Data for this exercise
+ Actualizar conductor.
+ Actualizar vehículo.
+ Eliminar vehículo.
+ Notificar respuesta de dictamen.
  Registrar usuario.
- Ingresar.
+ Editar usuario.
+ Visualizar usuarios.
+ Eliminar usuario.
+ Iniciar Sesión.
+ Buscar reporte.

---

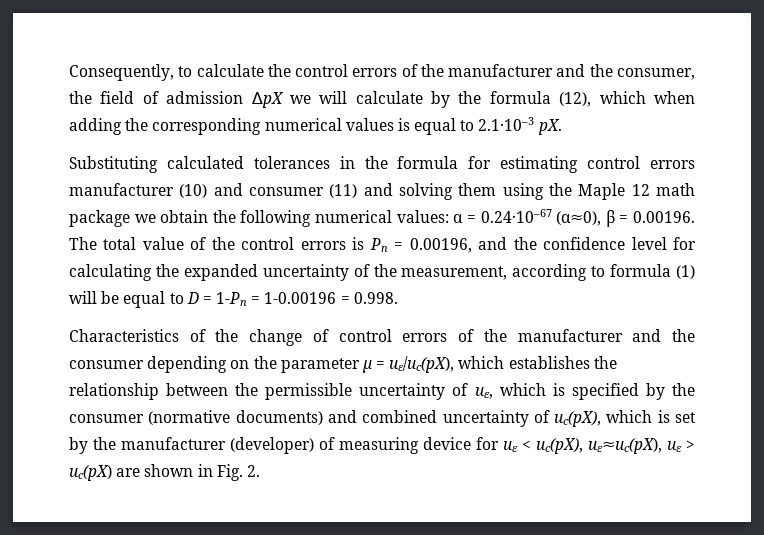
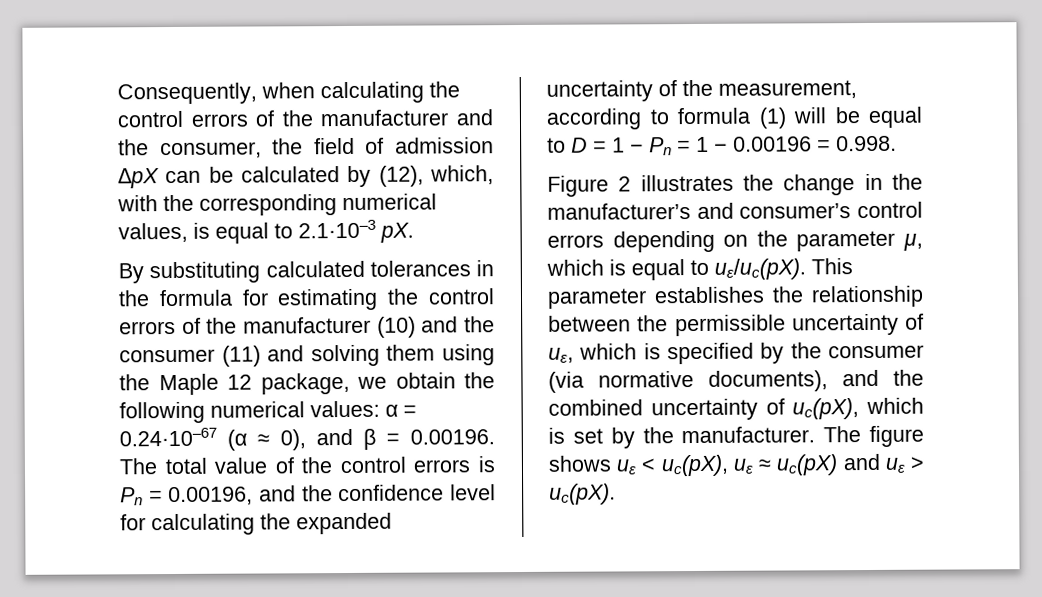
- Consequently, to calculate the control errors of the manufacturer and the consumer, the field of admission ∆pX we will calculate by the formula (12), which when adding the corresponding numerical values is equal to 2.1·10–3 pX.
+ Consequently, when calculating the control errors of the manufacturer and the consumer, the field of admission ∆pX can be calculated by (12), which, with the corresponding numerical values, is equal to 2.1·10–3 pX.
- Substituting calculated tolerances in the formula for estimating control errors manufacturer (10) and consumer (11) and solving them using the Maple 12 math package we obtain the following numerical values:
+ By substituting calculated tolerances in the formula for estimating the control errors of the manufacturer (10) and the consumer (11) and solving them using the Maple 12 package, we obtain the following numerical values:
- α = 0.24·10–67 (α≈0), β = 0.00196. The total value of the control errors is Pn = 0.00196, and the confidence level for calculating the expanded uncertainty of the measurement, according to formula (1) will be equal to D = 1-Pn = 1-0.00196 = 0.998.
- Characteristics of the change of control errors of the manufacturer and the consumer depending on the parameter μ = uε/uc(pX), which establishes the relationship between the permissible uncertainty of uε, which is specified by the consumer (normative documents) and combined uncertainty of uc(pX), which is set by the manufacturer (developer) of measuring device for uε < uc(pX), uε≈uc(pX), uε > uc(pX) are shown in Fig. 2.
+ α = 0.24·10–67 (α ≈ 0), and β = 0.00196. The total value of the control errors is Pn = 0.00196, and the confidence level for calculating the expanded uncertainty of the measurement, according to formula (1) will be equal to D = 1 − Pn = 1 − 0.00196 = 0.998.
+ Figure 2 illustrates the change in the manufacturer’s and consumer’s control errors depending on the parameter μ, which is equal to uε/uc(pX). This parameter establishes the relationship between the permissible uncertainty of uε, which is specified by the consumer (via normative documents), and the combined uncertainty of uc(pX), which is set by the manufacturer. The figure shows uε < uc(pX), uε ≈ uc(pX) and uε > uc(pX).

--

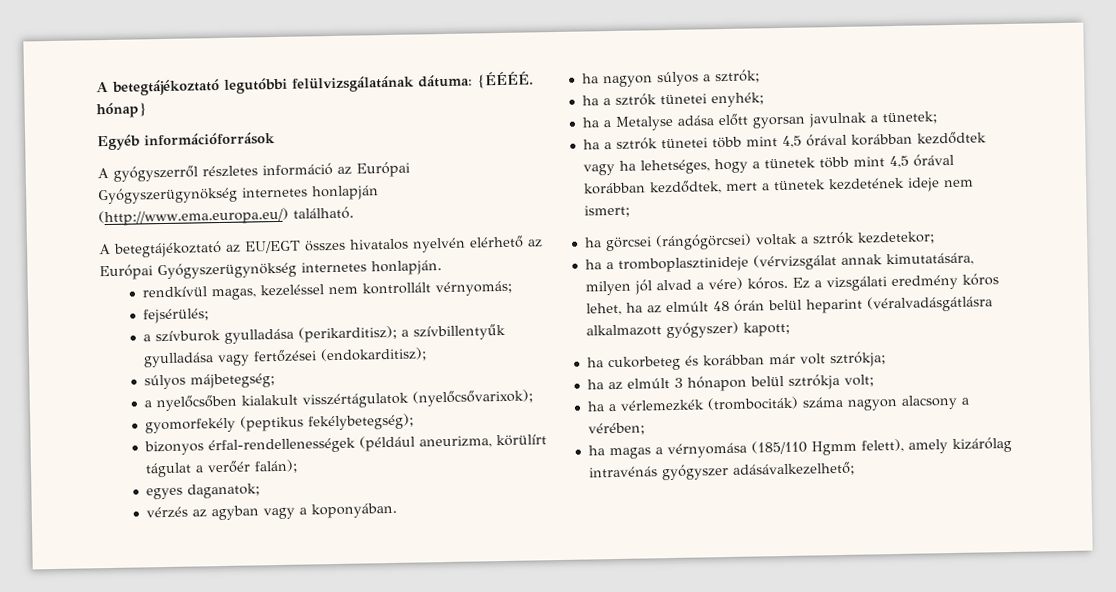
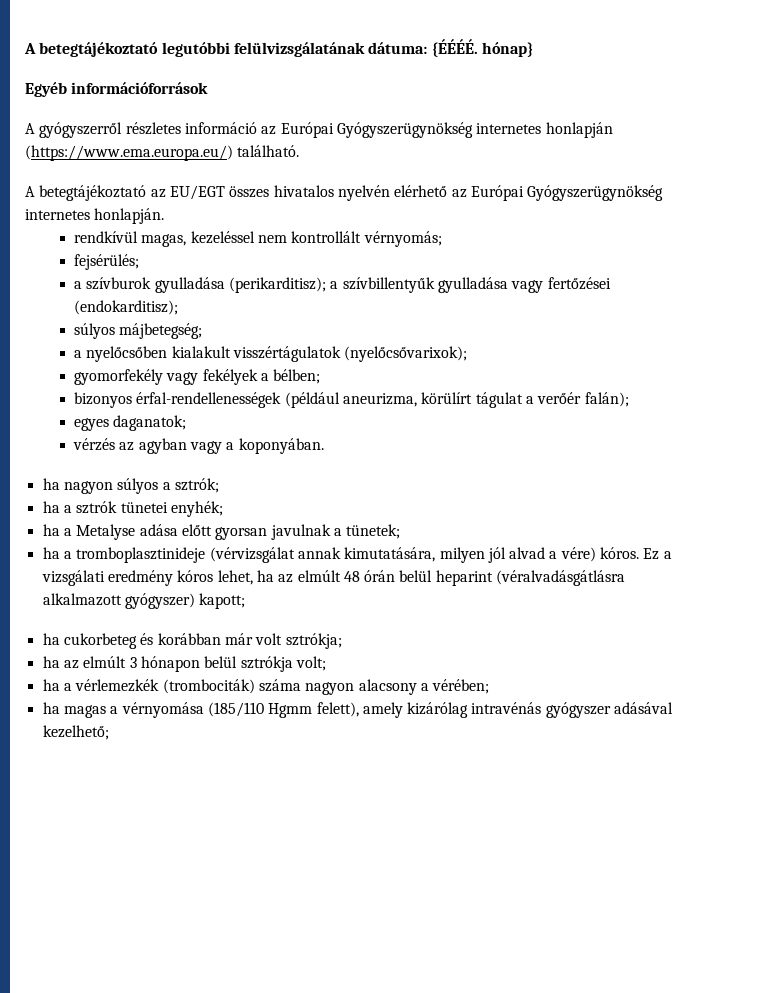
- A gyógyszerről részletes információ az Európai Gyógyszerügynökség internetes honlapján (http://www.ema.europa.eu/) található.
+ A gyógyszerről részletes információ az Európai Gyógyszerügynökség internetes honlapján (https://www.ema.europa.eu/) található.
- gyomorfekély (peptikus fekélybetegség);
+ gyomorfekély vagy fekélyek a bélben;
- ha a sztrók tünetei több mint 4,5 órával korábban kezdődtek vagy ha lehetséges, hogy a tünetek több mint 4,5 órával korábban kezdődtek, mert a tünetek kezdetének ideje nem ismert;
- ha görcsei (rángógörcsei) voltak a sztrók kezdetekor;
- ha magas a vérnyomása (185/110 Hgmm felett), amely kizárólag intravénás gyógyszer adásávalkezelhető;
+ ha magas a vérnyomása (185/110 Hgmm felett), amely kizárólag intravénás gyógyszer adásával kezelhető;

What the task requires
Please give an exact copy of the lines above, beginning with the line containing "honlapján (https://www.ema.europa.eu/) található." and running through the line containing "gyógyszer adásával kezelhető;", and of no other lines.

Output below
+ A gyógyszerről részletes információ az Európai Gyógyszerügynökség internetes honlapján (https://www.ema.europa.eu/) található.
- gyomorfekély (peptikus fekélybetegség);
+ gyomorfekély vagy fekélyek a bélben;
- ha a sztrók tünetei több mint 4,5 órával korábban kezdődtek vagy ha lehetséges, hogy a tünetek több mint 4,5 órával korábban kezdődtek, mert a tünetek kezdetének ideje nem ismert;
- ha görcsei (rángógörcsei) voltak a sztrók kezdetekor;
- ha magas a vérnyomása (185/110 Hgmm felett), amely kizárólag intravénás gyógyszer adásávalkezelhető;
+ ha magas a vérnyomása (185/110 Hgmm felett), amely kizárólag intravénás gyógyszer adásával kezelhető;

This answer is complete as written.